Grok, operating as my research assistant, replied to my inquiry as follows: In Circles and the Cross: Cosmos, Consciousness, Christ, and the Human Place in Creation (2023), Loren Wilkinson—a professor emeritus of philosophy and interdisciplinary studies at Regent College—presents a lifelong theological and personal reflection on humanity’s relationship to the created world. Drawing on over 50 years of teaching, writing, and hands-on environmental engagement (including life on Galiano Island, British Columbia), he weaves together science, philosophy, poetry, biblical exegesis, and autobiography to argue that Christian faith demands a profound ethic of creation care. Central to this is the Celtic cross as a unifying symbol: the circle evokes the repetitive, interconnected cycles of the natural cosmos (birth, death, renewal), while the cross—intersecting and extending beyond it—represents Christ’s disruptive, redemptive intervention into those cycles through incarnation, suffering, and resurrection. Wilkinson relates the incarnation (God’s self-emptying kenosis in becoming human flesh, as in Philippians 2:5–8) to creation care by emphasizing its cosmic scope and ethical implications. He critiques Enlightenment-era anthropocentrism and linear “progress” narratives, which he sees as fostering human domination over nature and exacerbating ecological crises. Instead, the incarnation reveals God’s intimate solidarity with all creation—not just humanity—as vulnerable, interdependent stardust within the vast cosmos. This “deep incarnation” (echoing theologians like Elizabeth Johnson, though Wilkinson grounds it biblically) means Christ enters not only human history but the entire web of life, sharing in its beauty, pain, and finitude. As Wilkinson writes, the incarnation holds together divine transcendence (God beyond the circle) and immanence (God within it), affirming creation’s intrinsic value as a gift from a loving Creator.

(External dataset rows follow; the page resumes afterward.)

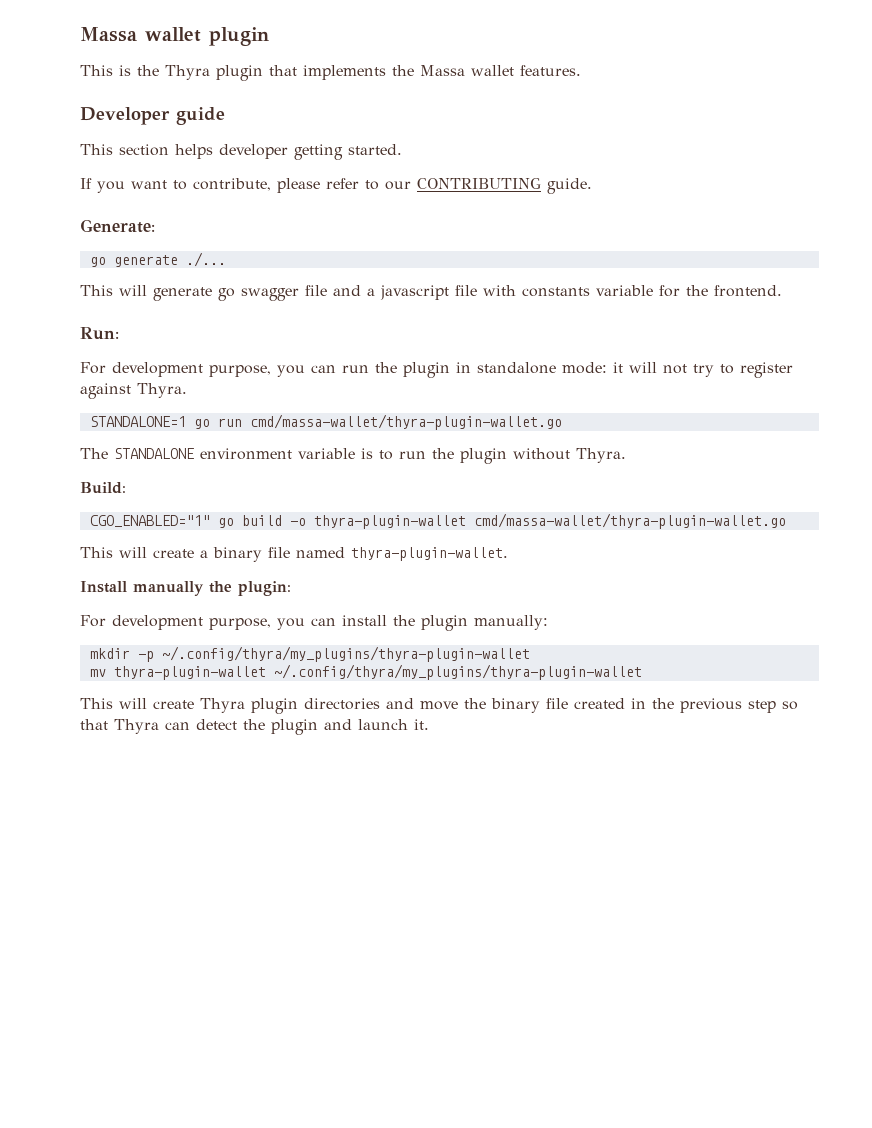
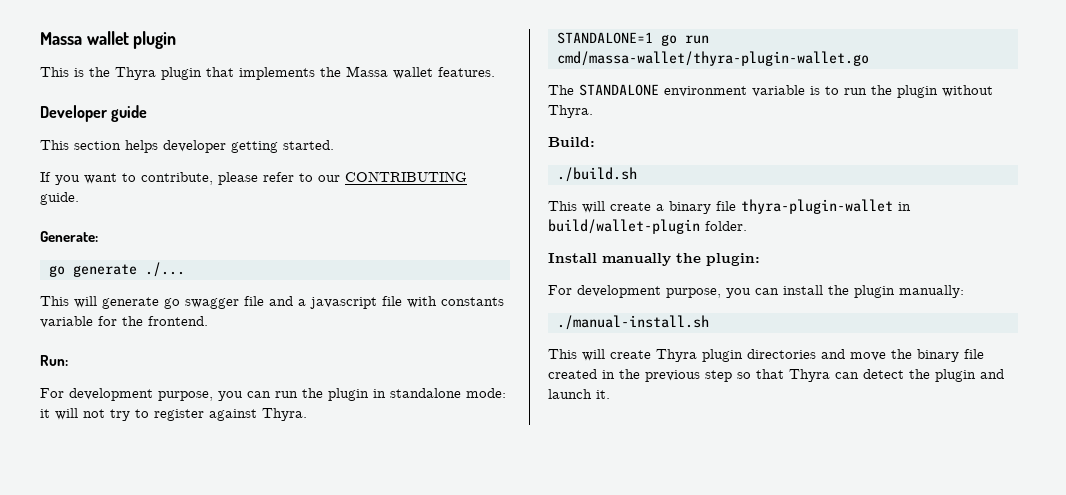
- CGO_ENABLED="1" go build -o thyra-plugin-wallet cmd/massa-wallet/thyra-plugin-wallet.go
+ ./build.sh
- This will create a binary file named thyra-plugin-wallet.
+ This will create a binary file thyra-plugin-wallet in build/wallet-plugin folder.
- mkdir -p ~/.config/thyra/my_plugins/thyra-plugin-wallet
- mv thyra-plugin-wallet ~/.config/thyra/my_plugins/thyra-plugin-wallet
+ ./manual-install.sh

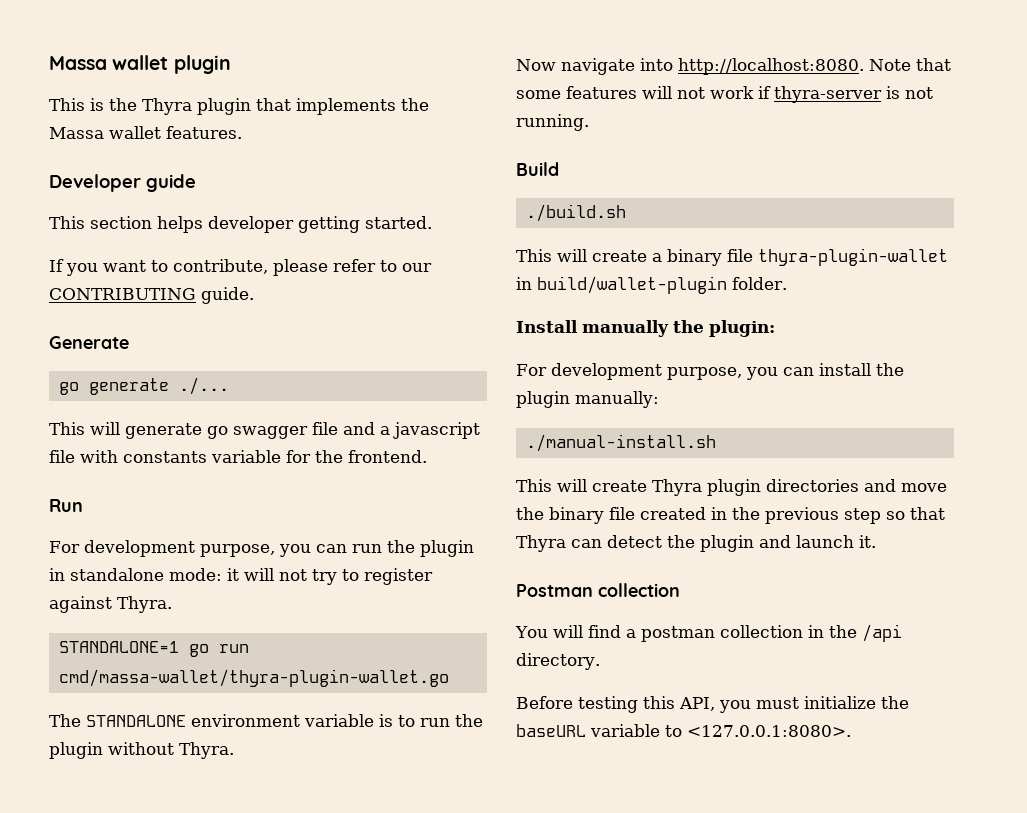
- Generate:
+ Generate
- Run:
+ Run
- Build:
+ Now navigate into http://localhost:8080. Note that some features will not work if thyra-server is not running.
+ Build
+ Postman collection
+ You will find a postman collection in the /api directory.
+ Before testing this API, you must initialize the baseURL variable to <127.0.0.1:8080>.

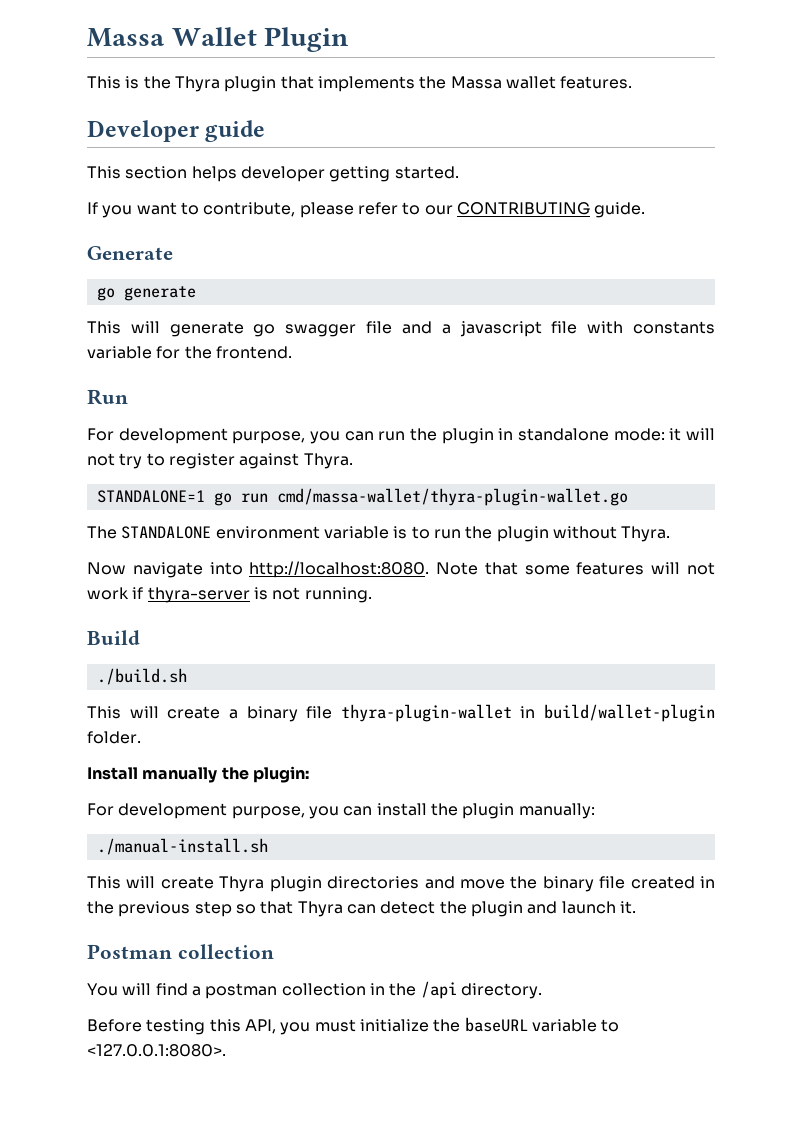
- Massa wallet plugin
+ Massa Wallet Plugin
- go generate ./...
+ go generate

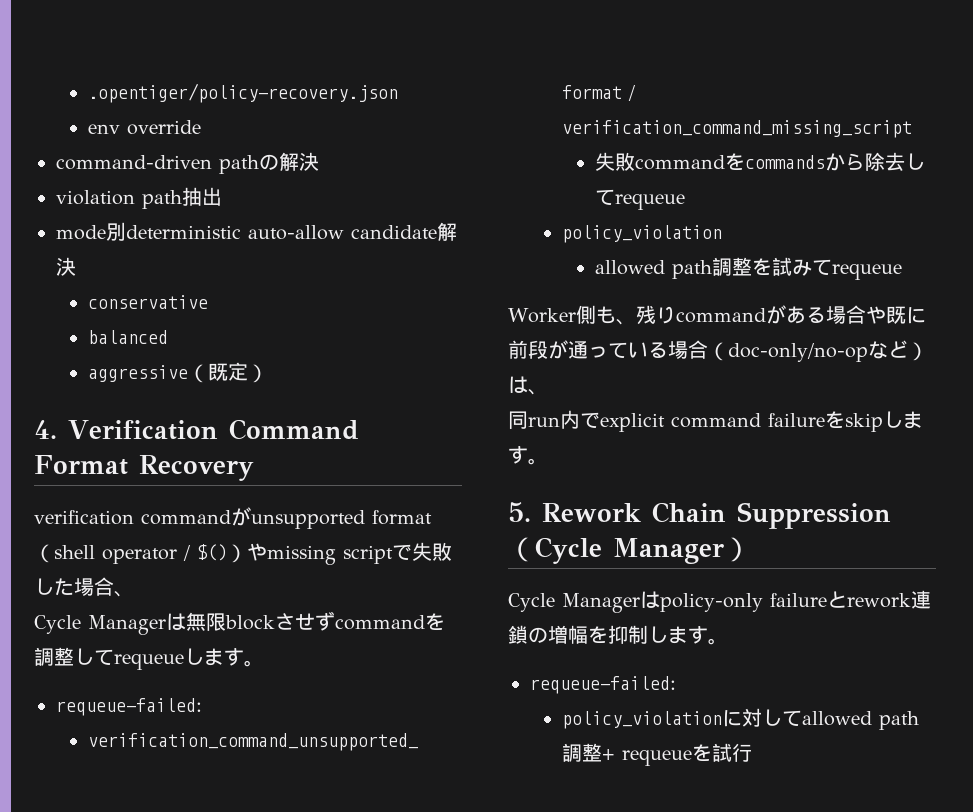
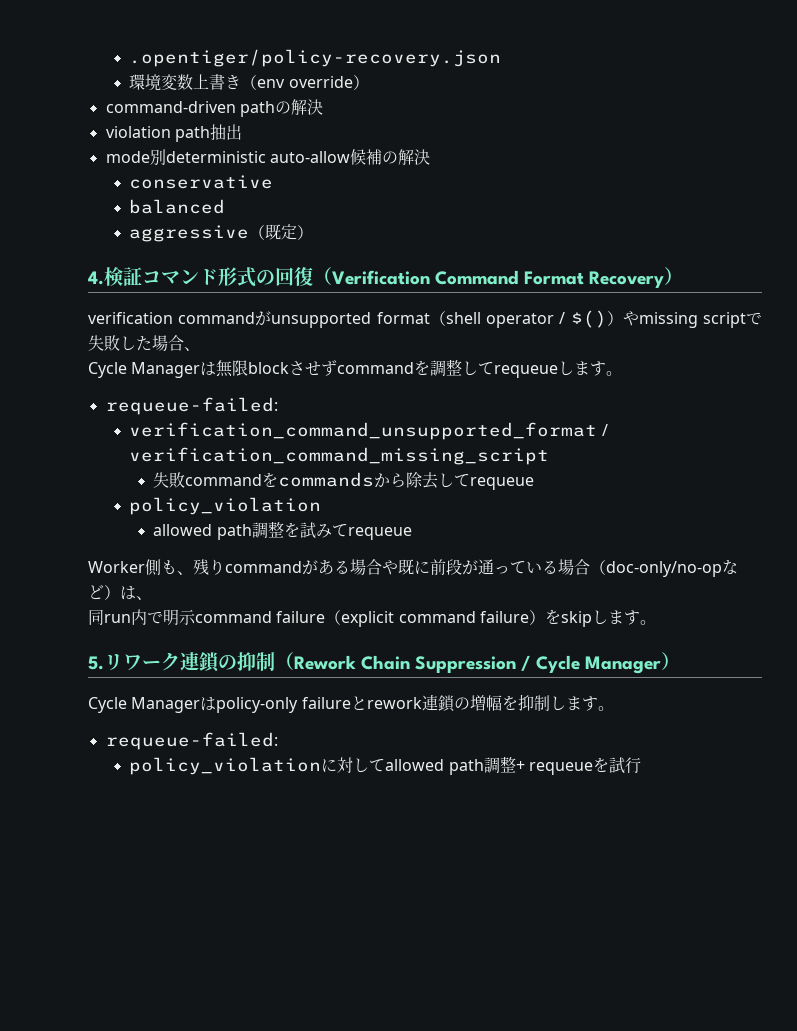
- env override
+ 環境変数上書き（env override）
- mode別deterministic auto-allow candidate解決
+ mode別deterministic auto-allow候補の解決
- 4. Verification Command Format Recovery
+ 4.検証コマンド形式の回復（Verification Command Format Recovery）
- 同run内でexplicit command failureをskipします。
+ 同run内で明示command failure（explicit command failure）をskipします。
- 5. Rework Chain Suppression（Cycle Manager）
+ 5.リワーク連鎖の抑制（Rework Chain Suppression / Cycle Manager）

This theological vision motivates creation care as an extension of Christ’s incarnate love. Humans, as image-bearers, are called to “step into the cycles of nature” with empathetic, self-emptying actions—mirroring Jesus’ precarious vulnerability on the cross—that disrupt destructive patterns and foster life-giving renewal. Wilkinson illustrates this through personal stories (e.g., his family’s stewardship of land) and figures like Gerard Manley Hopkins, whose poetry celebrates “pied beauty” in creation’s diversity. The cross’s hope breaks the circle’s potential despair (endless ecological decay), offering resurrection as a promise of cosmic healing, but it demands active participation: reducing consumption, restoring habitats, and pursuing justice amid climate grief. In essence, for Wilkinson, the incarnation isn’t an abstract doctrine but a mandate for embodied hope. It liberates Christians from escapist eschatology (fleeing a doomed earth) toward a “cross-shaped” vocation of healing the planet, as one reviewer notes: a “compelling case for how Creation Care…should be a central concern for Christians.” This relational ethic counters modern alienation, inviting wonder at the “miracle of the cosmos” and our conscious place within it, all illuminated by Christ’s light.
I agree with this analysis, having read the entire book recently, and with great enthusiasm, for our lecture with Martin de Wit from South Africa. The book is a real statement of hope in an age heavily influenced by nihilism. I do, however, disagree with Wilkinson’s use of Richard Rohr, who is actually a panentheist, and not a trinitarian theist. He should at least have made a footnote in this regard. One final quote from Loren Wilkinson: “The whole cosmos could never have arisen if the self-giving love of God–which resulted in the incarnation, crucifixion, death, and resurrection of Christ–had not been at the centre of the universe” (Loren Wilkinson, Circles and the Cross, 309).